Provided material:
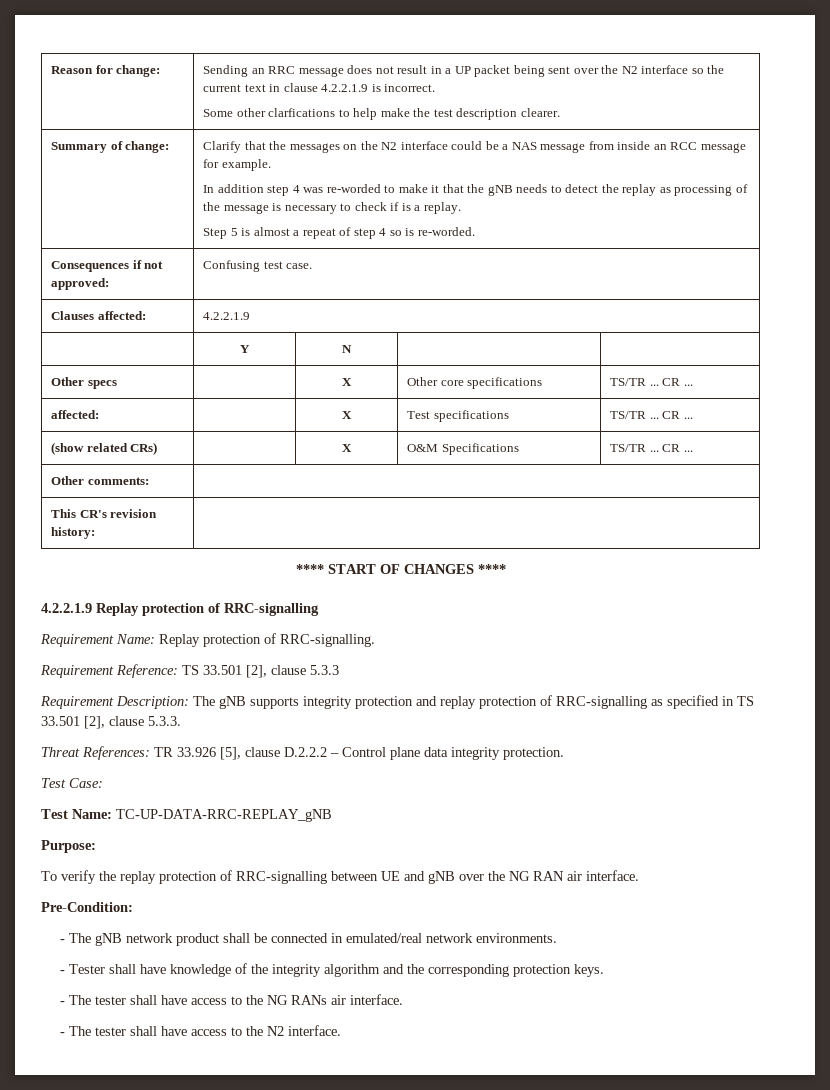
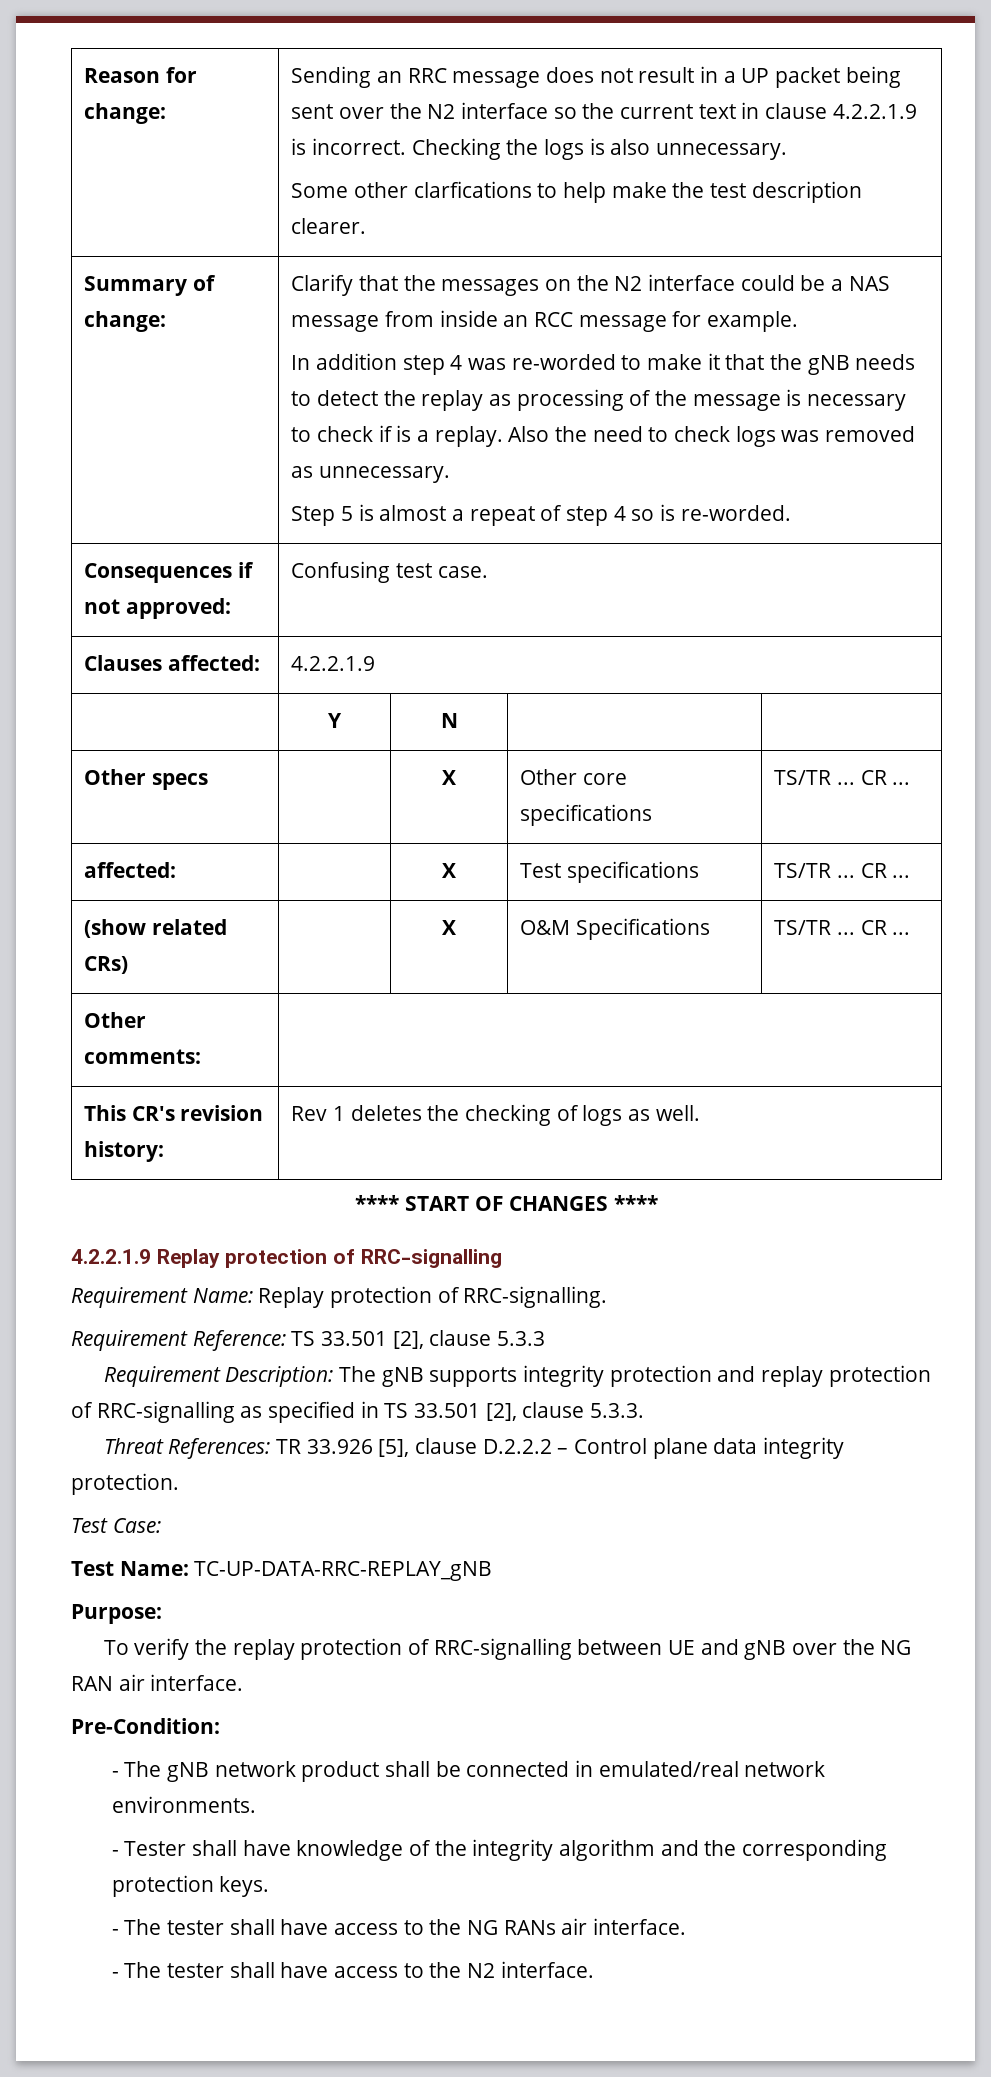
+ Checking the logs is also unnecessary.
+ Also the need to check logs was removed as unnecessary.
- This CR's revision history: |
+ This CR's revision history: | Rev 1 deletes the checking of logs as well.

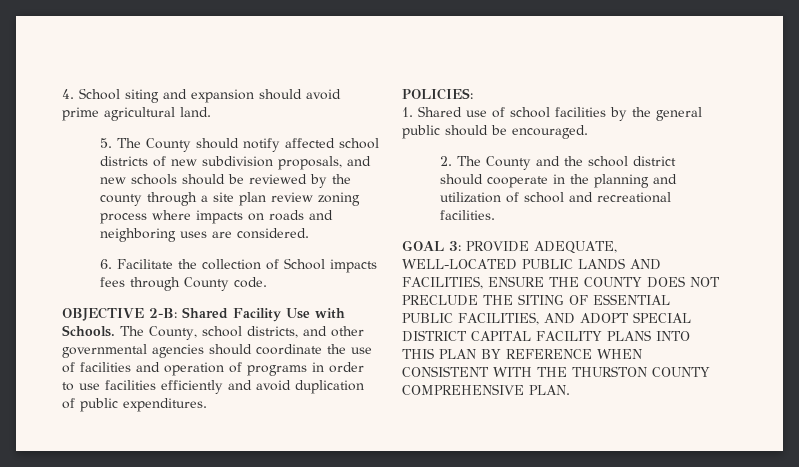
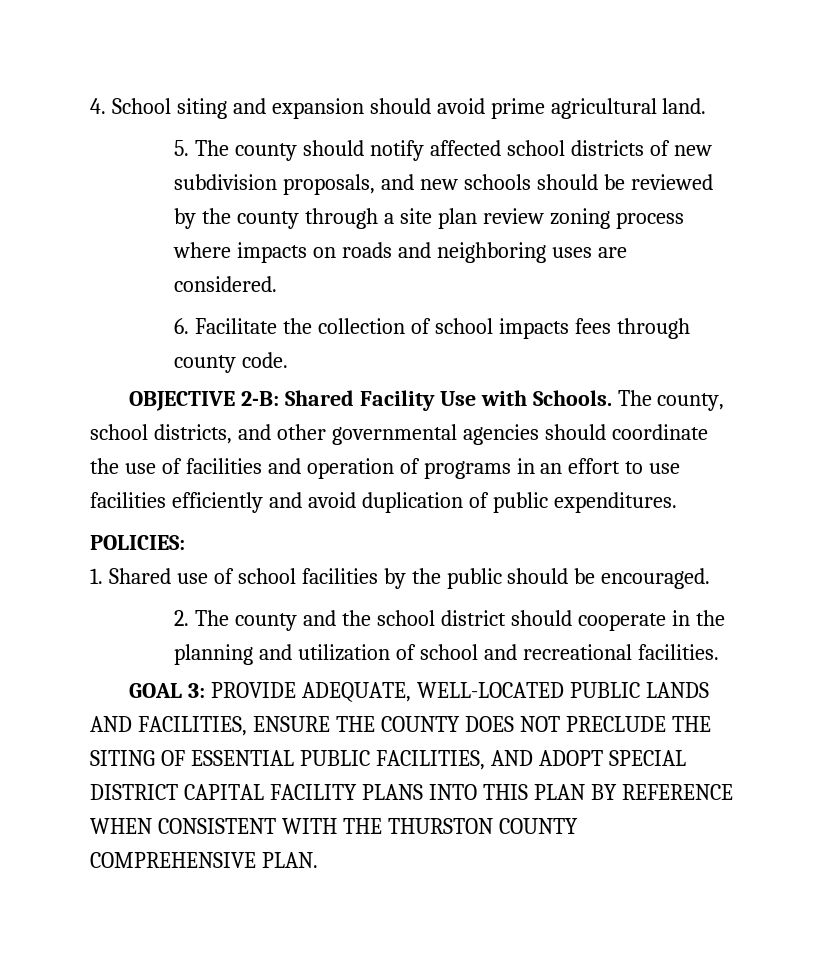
- 5. The County should notify affected school districts of new subdivision proposals, and new schools should be reviewed by the county through a site plan review zoning process where impacts on roads and neighboring uses are considered.
+ 5. The county should notify affected school districts of new subdivision proposals, and new schools should be reviewed by the county through a site plan review zoning process where impacts on roads and neighboring uses are considered.
- 6. Facilitate the collection of School impacts fees through County code.
+ 6. Facilitate the collection of school impacts fees through county code.
- The County, school districts, and other governmental agencies should coordinate the use of facilities and operation of programs in order to use facilities efficiently and avoid duplication of public expenditures.
+ The county, school districts, and other governmental agencies should coordinate the use of facilities and operation of programs in an effort to use facilities efficiently and avoid duplication of public expenditures.
- 1. Shared use of school facilities by the general public should be encouraged.
+ 1. Shared use of school facilities by the public should be encouraged.
- 2. The County and the school district should cooperate in the planning and utilization of school and recreational facilities.
+ 2. The county and the school district should cooperate in the planning and utilization of school and recreational facilities.

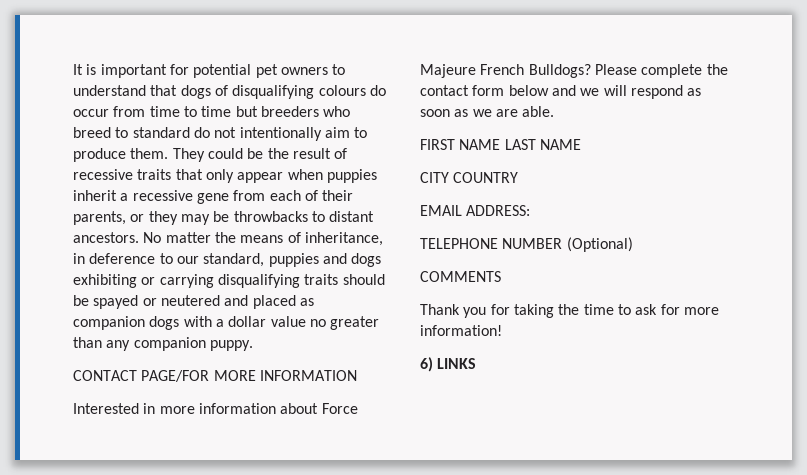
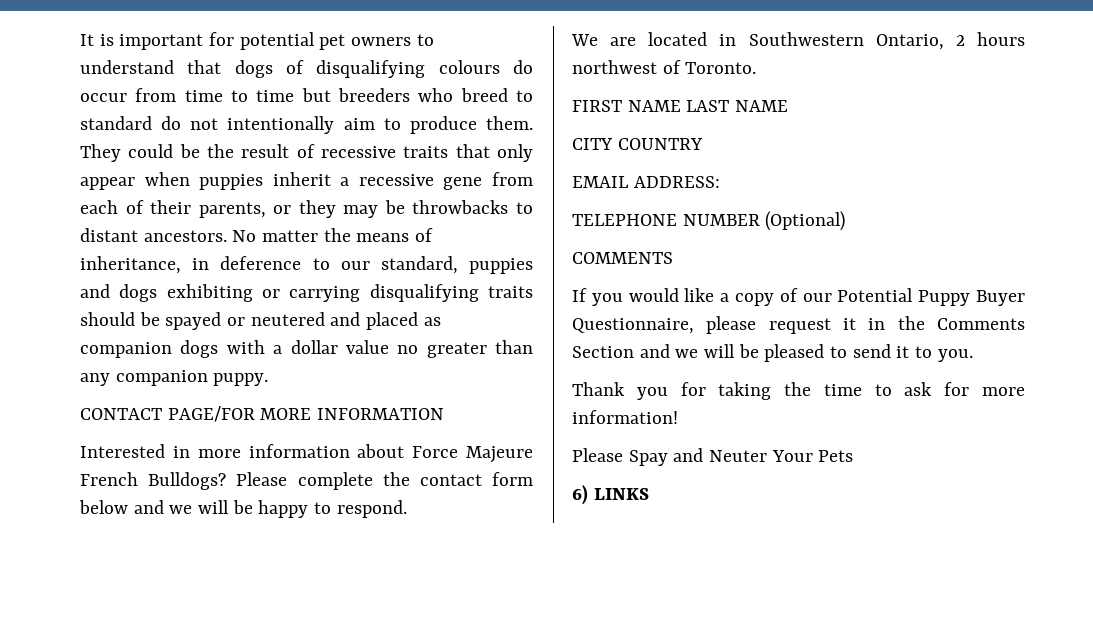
- Please complete the contact form below and we will respond as soon as we are able.
+ Please complete the contact form below and we will be happy to respond.
+ We are located in Southwestern Ontario, 2 hours northwest of Toronto.
+ If you would like a copy of our Potential Puppy Buyer Questionnaire, please request it in the Comments Section and we will be pleased to send it to you.
+ Please Spay and Neuter Your Pets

Exercise prompt:
Filter the listing above for lines with the word "respond", and copy each one you find.

Result below:
- Please complete the contact form below and we will respond as soon as we are able.
+ Please complete the contact form below and we will be happy to respond.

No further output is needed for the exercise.